■ Material for this exercise ■
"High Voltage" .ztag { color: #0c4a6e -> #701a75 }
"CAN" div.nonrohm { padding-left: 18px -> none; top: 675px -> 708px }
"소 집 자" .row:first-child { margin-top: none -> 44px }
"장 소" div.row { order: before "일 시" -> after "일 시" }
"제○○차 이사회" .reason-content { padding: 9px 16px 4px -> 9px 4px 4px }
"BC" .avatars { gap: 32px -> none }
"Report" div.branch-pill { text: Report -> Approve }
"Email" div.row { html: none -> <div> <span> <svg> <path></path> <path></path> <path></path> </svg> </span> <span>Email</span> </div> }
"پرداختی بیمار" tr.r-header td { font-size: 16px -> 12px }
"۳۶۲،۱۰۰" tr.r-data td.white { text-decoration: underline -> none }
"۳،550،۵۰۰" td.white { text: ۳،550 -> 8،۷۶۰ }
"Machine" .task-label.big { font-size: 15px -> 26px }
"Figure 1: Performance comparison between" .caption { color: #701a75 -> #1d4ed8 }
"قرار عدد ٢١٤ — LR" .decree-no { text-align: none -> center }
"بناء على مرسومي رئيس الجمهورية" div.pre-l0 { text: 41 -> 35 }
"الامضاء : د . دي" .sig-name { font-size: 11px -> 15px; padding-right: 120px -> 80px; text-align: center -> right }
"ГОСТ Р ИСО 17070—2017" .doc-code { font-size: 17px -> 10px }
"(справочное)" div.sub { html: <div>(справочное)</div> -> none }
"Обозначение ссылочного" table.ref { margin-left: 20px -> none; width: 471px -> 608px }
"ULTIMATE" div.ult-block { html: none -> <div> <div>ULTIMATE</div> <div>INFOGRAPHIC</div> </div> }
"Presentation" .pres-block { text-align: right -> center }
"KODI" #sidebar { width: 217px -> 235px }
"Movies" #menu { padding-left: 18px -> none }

■ Try it ■
Give back the records above exactly, limited to the lines between the one holding "html: <div>(справочное)</div> ->" and the one holding "text-align: right ->", inclusive.

■ Exercise result ■
"(справочное)" div.sub { html: <div>(справочное)</div> -> none }
"Обозначение ссылочного" table.ref { margin-left: 20px -> none; width: 471px -> 608px }
"ULTIMATE" div.ult-block { html: none -> <div> <div>ULTIMATE</div> <div>INFOGRAPHIC</div> </div> }
"Presentation" .pres-block { text-align: right -> center }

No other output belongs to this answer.